🤖 AI Summary
Low adherence to home-based upper-limb rehabilitation among post-mastectomy breast cancer patients, coupled with the high hardware cost and poor clinical deployability of existing virtual reality solutions, poses a significant barrier to effective recovery. To address this, we propose a low-cost, lightweight home rehabilitation training and assessment system. Our method introduces a novel action segmentation algorithm that fuses visual and 3D skeletal data, and a domain-knowledge-enhanced Retrieval-Augmented Generation (RAG) framework that drives a multimodal large language model to generate clinically credible evaluation reports—substantially reducing computational requirements and hallucination risks.
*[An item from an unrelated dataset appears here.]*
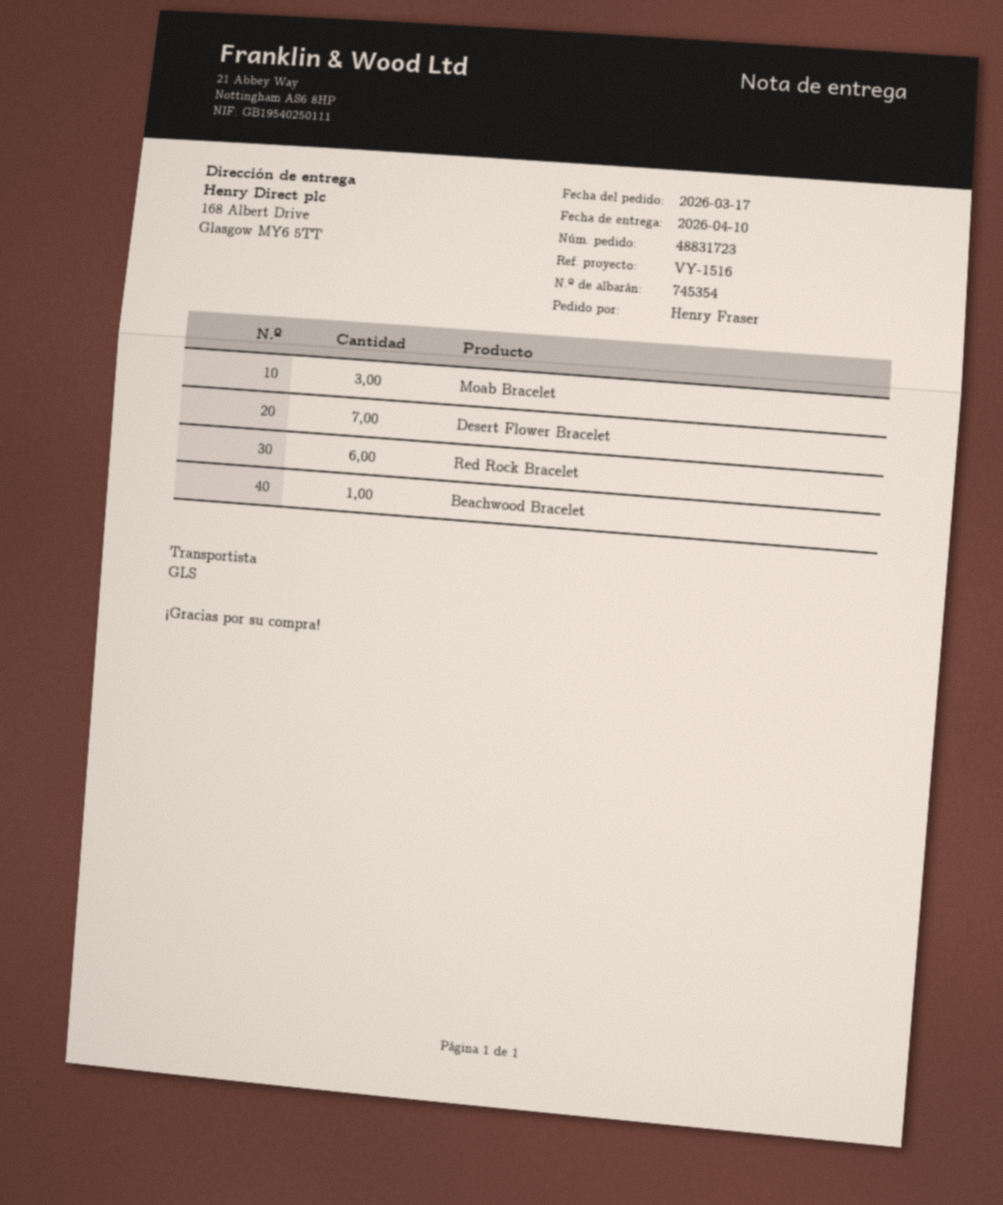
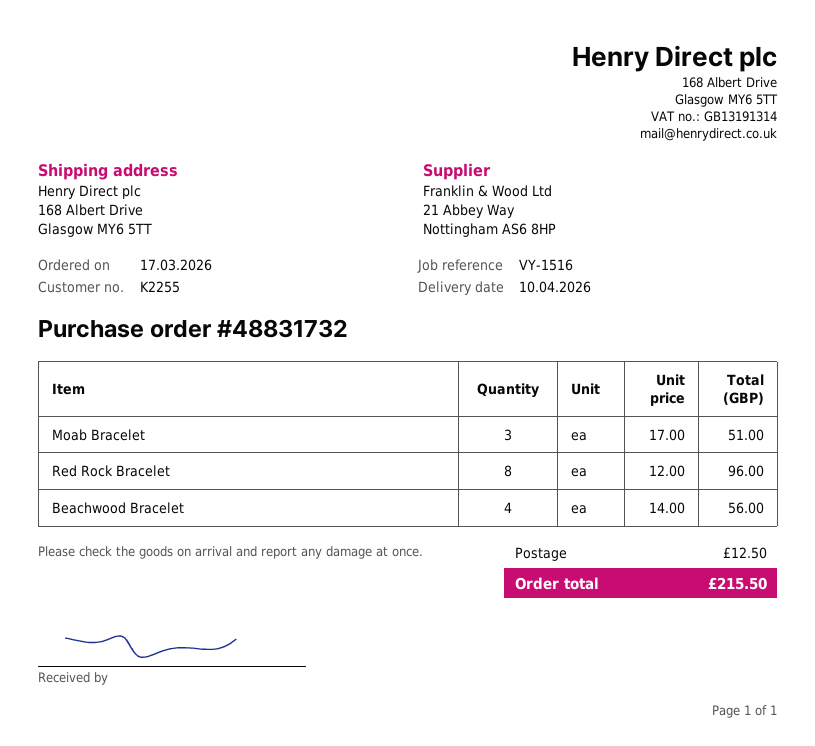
order number: 48831723 -> 48831732
Desert Flower Bracelet: 7 -> none
Red Rock Bracelet: 6 -> 8
Beachwood Bracelet: 1 -> 4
The system integrates a custom lightweight action recognition model, a WeChat Mini-Program for patients, and a nurse-facing management dashboard. Preliminary clinical validation demonstrates an average exercise frequency of 0.59 sessions per day over two weeks, confirming high feasibility and user acceptability. This work provides a scalable, resource-efficient technical pathway for precision rehabilitation in resource-constrained settings.
📝 Abstract
Postoperative upper limb dysfunction is prevalent among breast cancer survivors, yet their adherence to at-home rehabilitation exercises is low amidst limited nursing resources. The hardware overhead of commonly adopted VR-based mHealth solutions further hinders their widespread clinical application. Therefore, we developed Breast-Rehab, a novel, low-cost mHealth system to provide patients with out-of-hospital upper limb rehabilitation management. Breast-Rehab integrates a bespoke human action recognition algorithm with a retrieval-augmented generation (RAG) framework. By fusing visual and 3D skeletal data, our model accurately segments exercise videos recorded in uncontrolled home environments, outperforming standard models. These segmented clips, combined with a domain-specific knowledge base, guide a multi-modal large language model to generate clinically relevant assessment reports. This approach significantly reduces computational overhead and mitigates model hallucinations. We implemented the system as a WeChat Mini Program and a nurse-facing dashboard. A preliminary clinical study validated the system's feasibility and user acceptance, with patients achieving an average exercise frequency of 0.59 sessions/day over a two-week period. This work thus presents a complete, validated pipeline for AI-driven, at-home rehabilitation monitoring.